— Task statement —
Copy the records below exactly, from the line containing "line-height: 28px ->" through the last line, and leave out every picture.

--- Stored data Enclosed Below ---

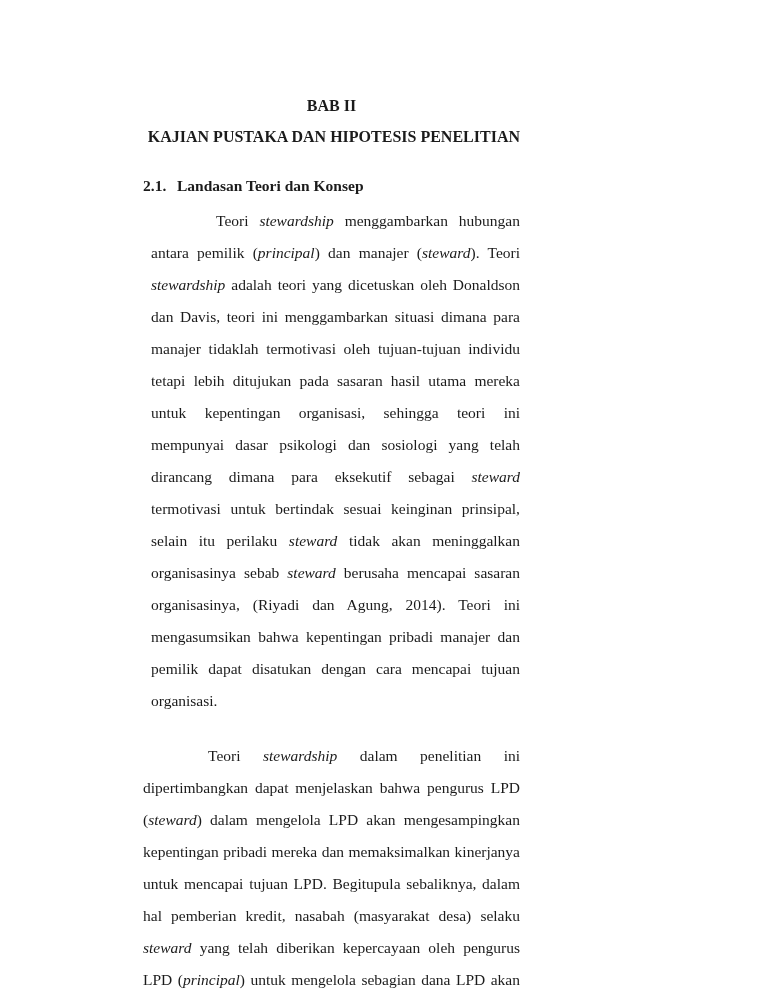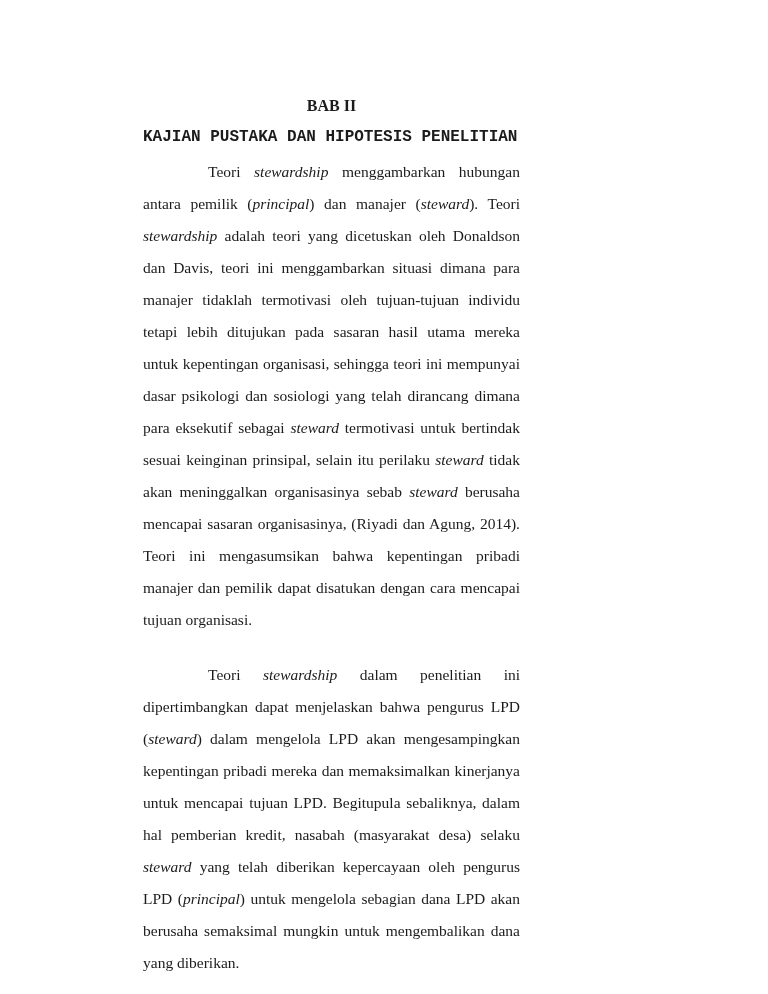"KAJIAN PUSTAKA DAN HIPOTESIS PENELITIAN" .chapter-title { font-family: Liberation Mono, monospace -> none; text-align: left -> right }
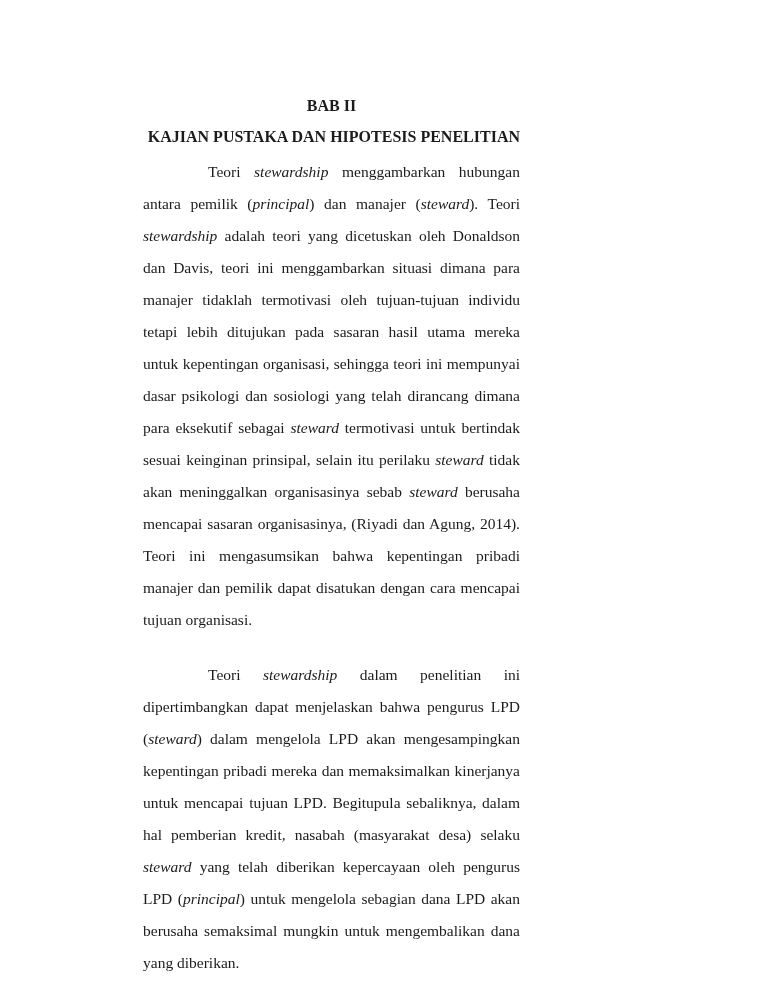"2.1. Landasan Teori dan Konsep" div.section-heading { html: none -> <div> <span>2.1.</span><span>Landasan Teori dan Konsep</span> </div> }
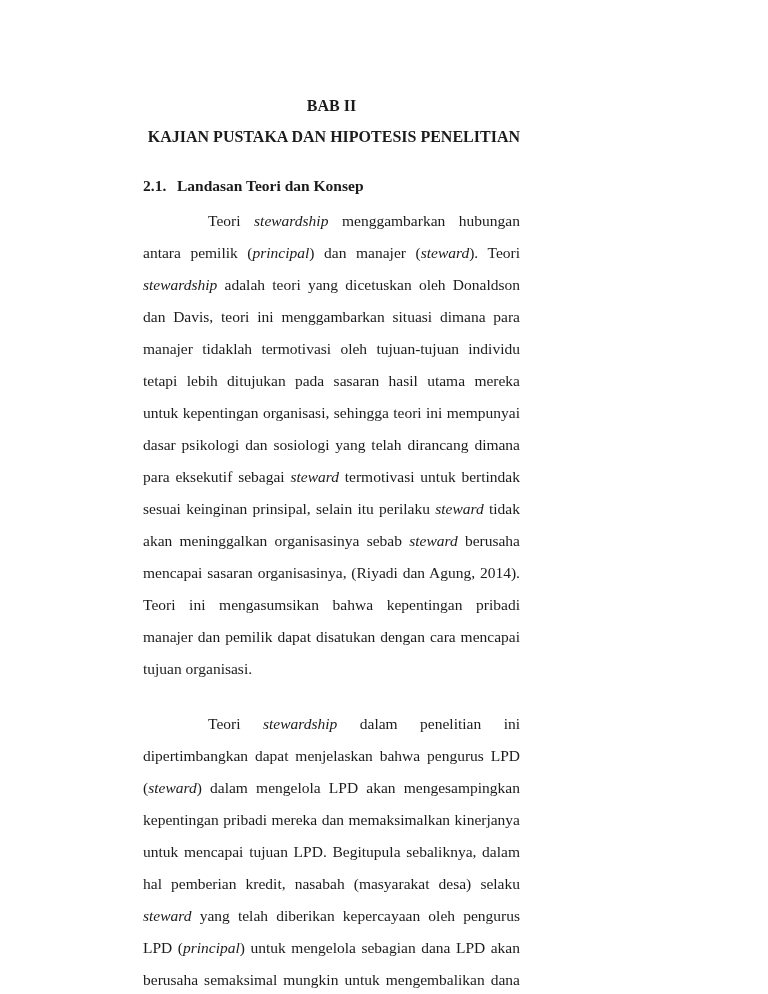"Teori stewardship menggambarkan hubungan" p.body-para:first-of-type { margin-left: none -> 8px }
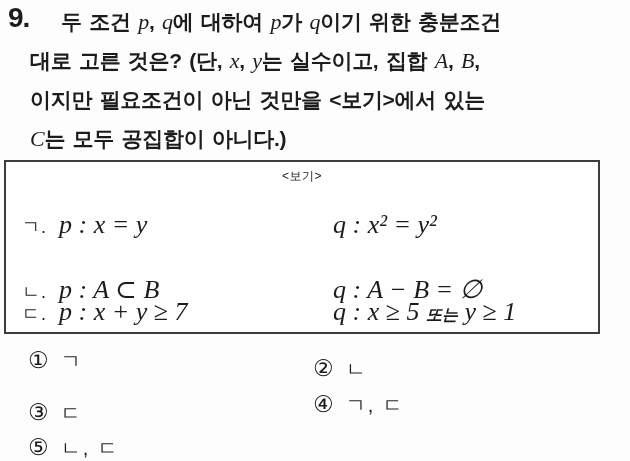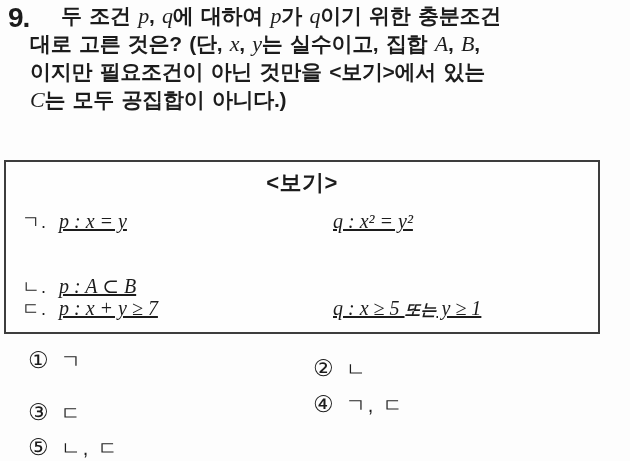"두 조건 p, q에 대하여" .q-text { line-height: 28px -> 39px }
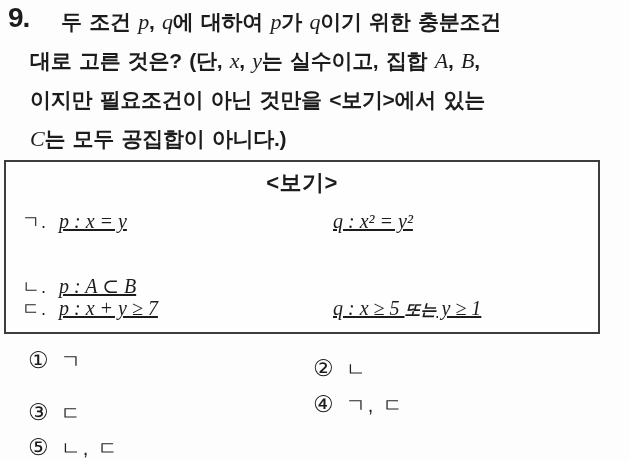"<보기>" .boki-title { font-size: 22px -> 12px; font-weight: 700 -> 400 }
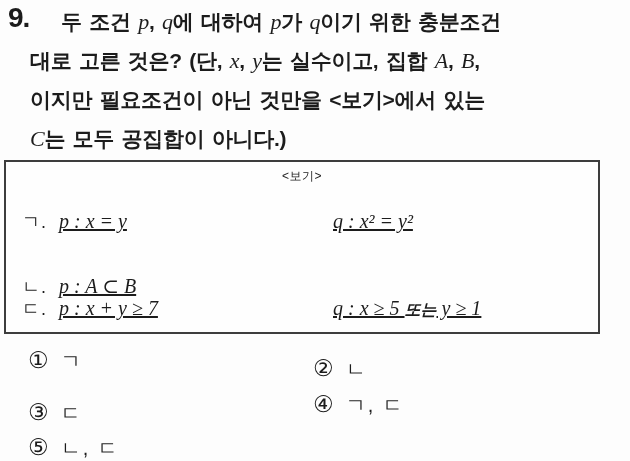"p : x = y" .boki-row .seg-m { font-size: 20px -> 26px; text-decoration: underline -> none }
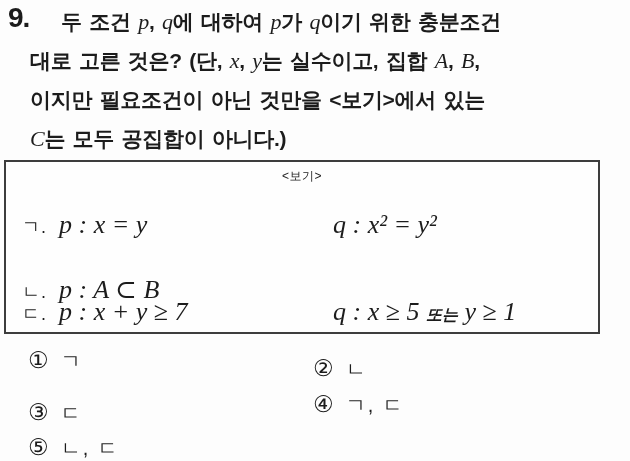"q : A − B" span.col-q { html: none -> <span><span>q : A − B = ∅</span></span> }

--- End of Enclosed Stored data ---

— The answer —
"두 조건 p, q에 대하여" .q-text { line-height: 28px -> 39px }
"<보기>" .boki-title { font-size: 22px -> 12px; font-weight: 700 -> 400 }
"p : x = y" .boki-row .seg-m { font-size: 20px -> 26px; text-decoration: underline -> none }
"q : A − B" span.col-q { html: none -> <span><span>q : A − B = ∅</span></span> }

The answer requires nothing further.